Catholic School Girl by Jeanine Skowronski

1.
I’ve been trying to grow wings, which sounds crazy, I know, except Cara has a pair. I swear. She shows them to me every time we change for gym class. They’re small — just two fuzzy, little knuckles raised about three inches below the nape of her neck — but her mom, who’s president of the PTA, promises they’ll get bigger with a little holy water, so, after school, Cara and I sneak into the church’s vestibule, dunk our fingers in a font and bless our shoulder blades.

2.
In Sister Jerome Gaudentius’ seventh grade class, we learn religion. She tells us we believe in God the Father, the Son and the Holy Spirit. She tells us only men can wash the pope’s feet. She tells us Paul fell off his horse and Lot’s wife turned to salt after God drowned the earth and everything wasn’t hunky-dory. She tells us Lucifer had wings, until he didn’t, and now we (unlike him) better not get seduced by evil. She won’t tell us, but I’m pretty sure Satan lives underneath the girls’ bathroom, the one between the two kindergartens. The tiles give off a heat that seeps through your penny-loafers, even when you avoid the cracks. I try not to go in there, the same way I avoid the fourth floor and Marnie Levinsworth. This school is full of monsters and ghosts.

3.
Cara and I loiter in the back stairwell. She runs a finger across my back and frowns. You need something stronger than holy water, she says, and hands me a shampoo-sized bottle of chrism. Blessed by Pope John Paul II, it reads. Cara’s mom got it when they saw him say mass at Giants Stadium.
Two drops before bed, Cara suggests, but I never take the oil out of my backpack.
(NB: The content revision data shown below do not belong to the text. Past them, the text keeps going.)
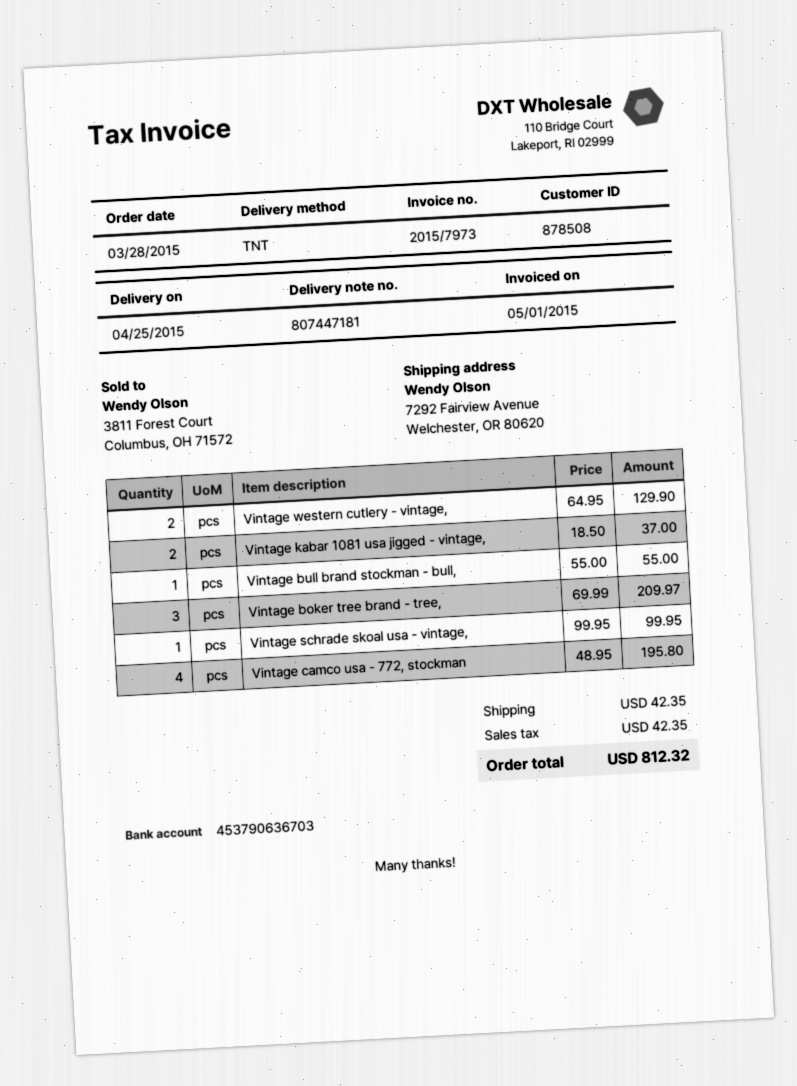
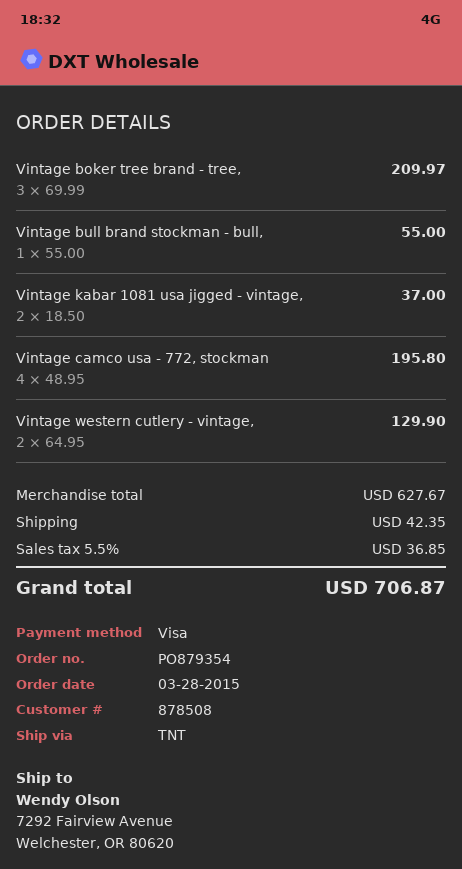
Vintage schrade skoal usa - vintage,: 1 x 99.95 = 99.95 -> none
tax: 42.35 -> 36.85
total: 812.32 -> 706.87

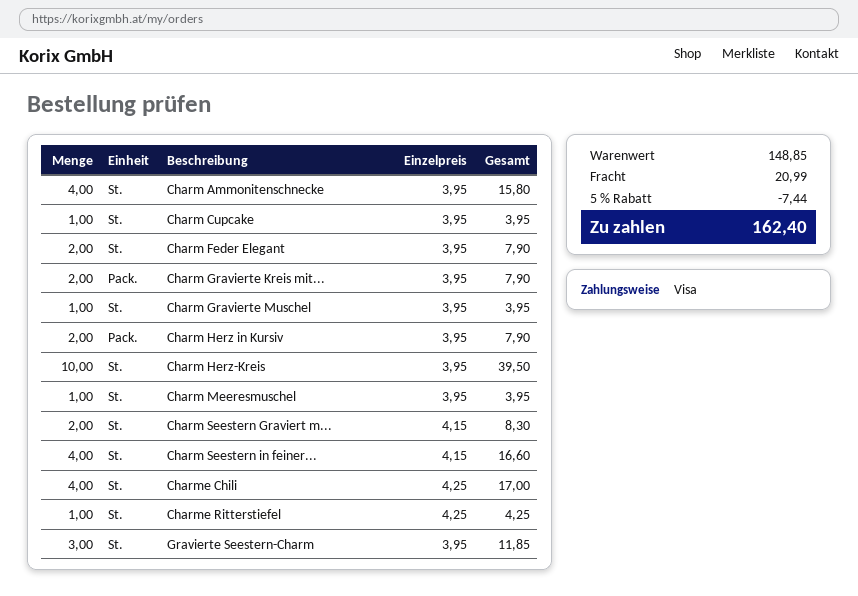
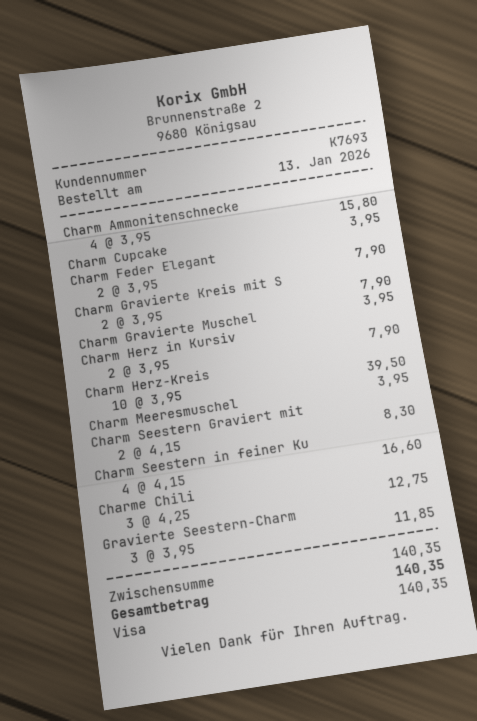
Charme Chili: 4 x 4.25 = 17.00 -> 3 x 4.25 = 12.75
Charme Ritterstiefel: 1 x 4.25 = 4.25 -> none
subtotal: 148.85 -> 140.35
discount: 5% = 7.44 -> none
shipping: 20.99 -> none
total: 162.40 -> 140.35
I feel too guilty to use it.

4.
Whenever Evan Merkle misbehaves, Sister Jerome Gaudentius flings an eraser at him. She keeps a set, just in case, lined up on her desk: fat, yellow rectangles, pink pencil toppers, a translucent watermelon wedge particularly good at leaving juicy, red welts. Once Evan learns to duck, so do we.

5.
Cara tells me that my wings won’t grow because I think too much. It doesn’t matter how much oil (or water) I use; it doesn’t matter if I only say an even number of Hail Marys before bed. Your mind has got to be light, she says, like a feather.
Maybe, I say, except wings aren’t all fluff. They’re also flesh and blood and bones that’ll break if you ever crash down to earth. Something to carry, you know, not just something that carries you.
Cara blinks at me a few times. Marnie Levinsworth has had wings since fifth grade, she finally says.
OK, I say, even though we both know Marnie Levinsworth’s wings aren’t real.

6.
Sister Jerome Gaudentius’ pulls me out of lunch to tell me to eat more. She remembers back in first grade, I used to toss the crusts of my peanut-butter-and-jelly sandwiches underneath the cafeteria tables. She remembers, last week, I passed out in gym class and my mom showed up with orange juice. I tell her she’s wrong because she is. I’m not starving myself. I don’t tell her I’m always a little sad.

7.
Before First Friday mass, Evan Merkle whispers that his sister Liz said that Monsignor Kasprowicz once told her that if you try to smuggle a Eucharist out of church, it’ll turn to blood in your pocket. No one believes him, not really, not even Cara, but during communion, most of our class takes the wafers with their tongues. I don’t take communion at all.

8.
Sometimes, I think I’m going to hell because my parents weren’t married in a church. Sometimes, I think I’m going to hell because I don’t like Marnie Levinsworth. Or Sister Mary Gaudentius. Sometimes, I think I’m going to hell because I can’t write the Our Father on graph paper without touching any horizontal lines. Sometimes, I think I’m going to hell because the other 7th grade girls deserve wings more than I do. I can’t remember the last time I thought I was going to heaven.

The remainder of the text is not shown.